**Exercise prompt:**
Transcribe each record exactly, but omit pictures.
Entries provided section start
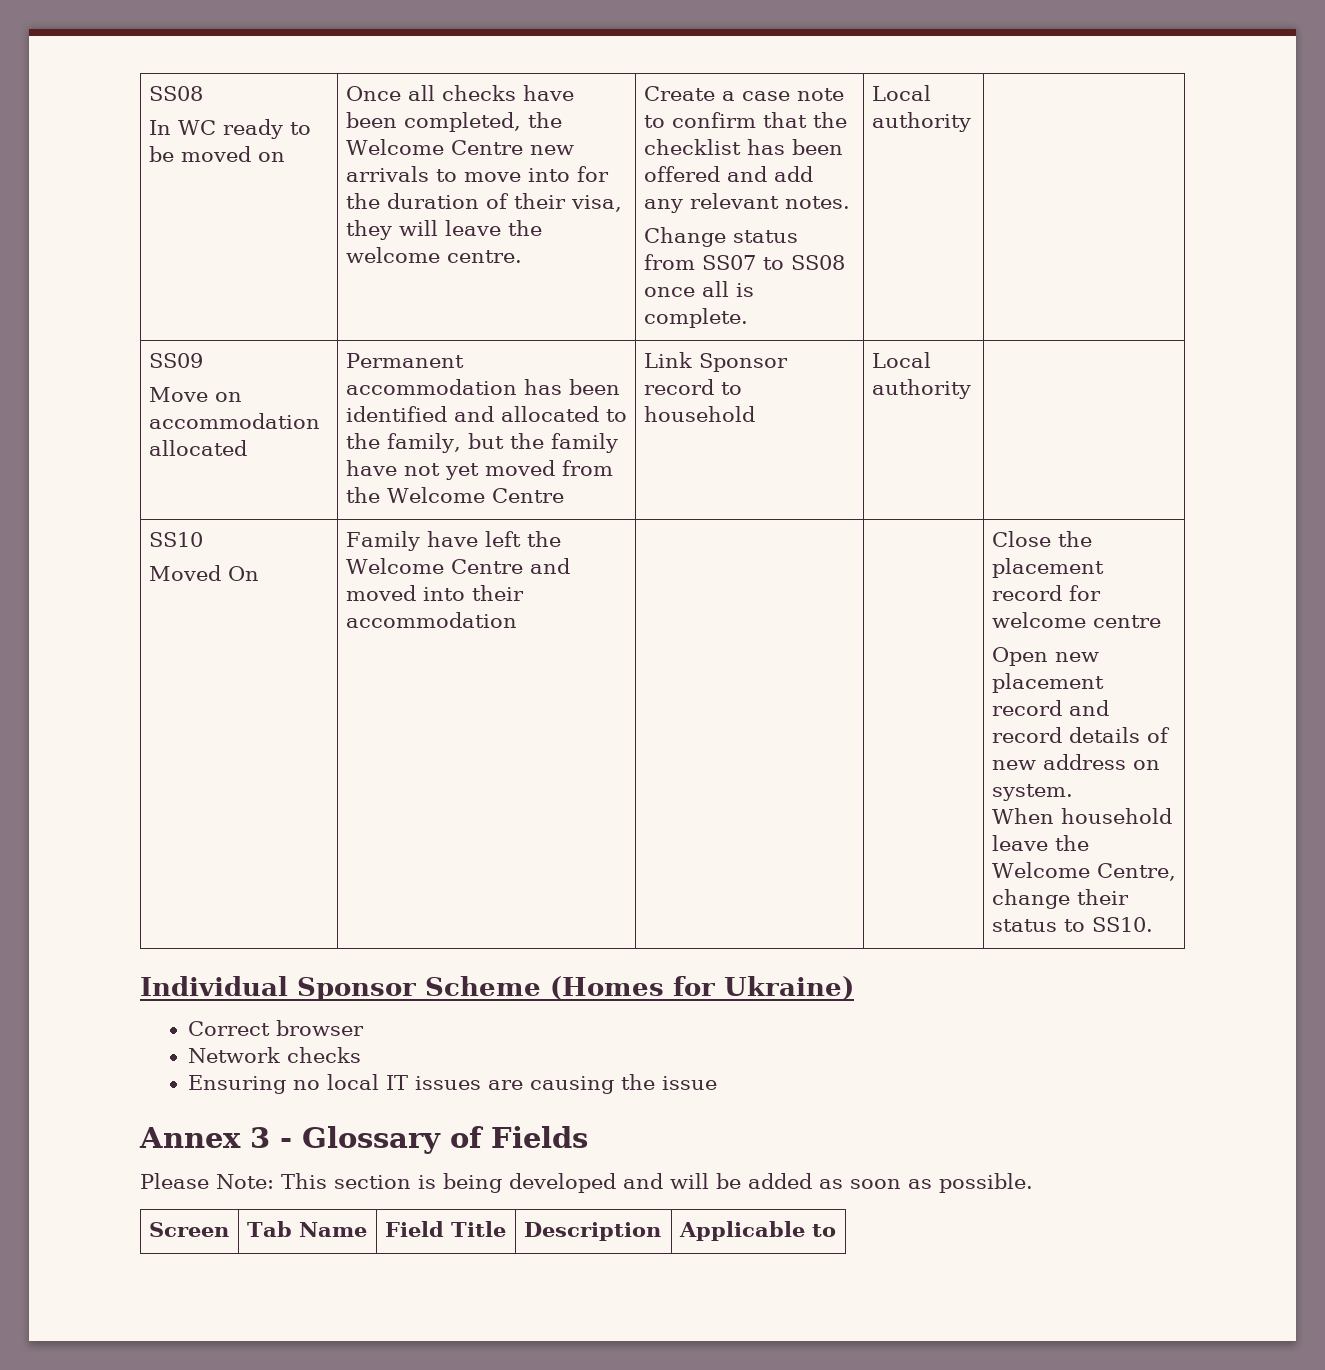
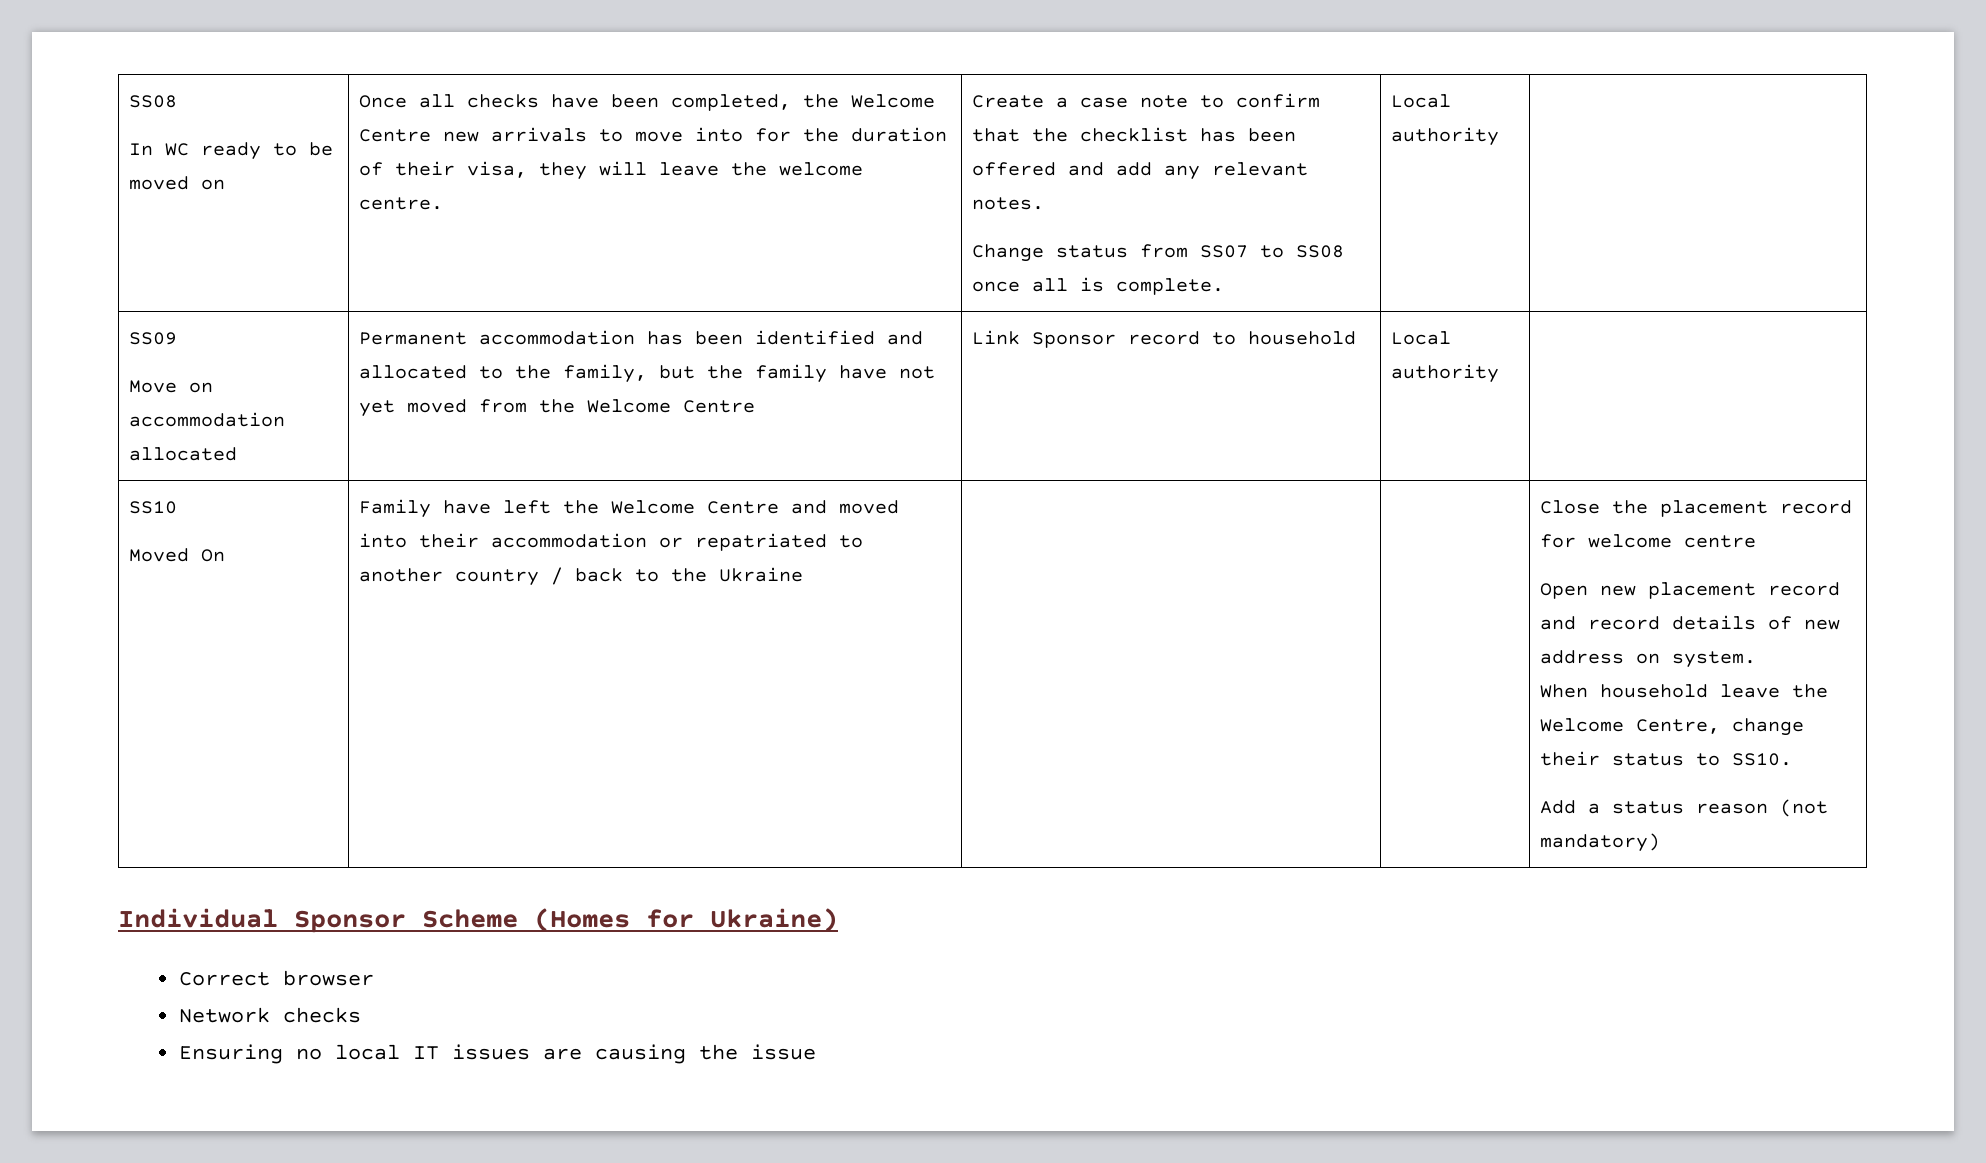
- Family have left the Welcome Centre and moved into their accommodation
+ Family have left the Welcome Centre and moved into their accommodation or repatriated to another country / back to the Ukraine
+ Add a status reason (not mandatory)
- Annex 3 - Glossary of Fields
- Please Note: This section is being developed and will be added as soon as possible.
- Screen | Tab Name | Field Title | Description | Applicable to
Entries provided section end
**Problem solution:**
- Family have left the Welcome Centre and moved into their accommodation
+ Family have left the Welcome Centre and moved into their accommodation or repatriated to another country / back to the Ukraine
+ Add a status reason (not mandatory)
- Annex 3 - Glossary of Fields
- Please Note: This section is being developed and will be added as soon as possible.
- Screen | Tab Name | Field Title | Description | Applicable to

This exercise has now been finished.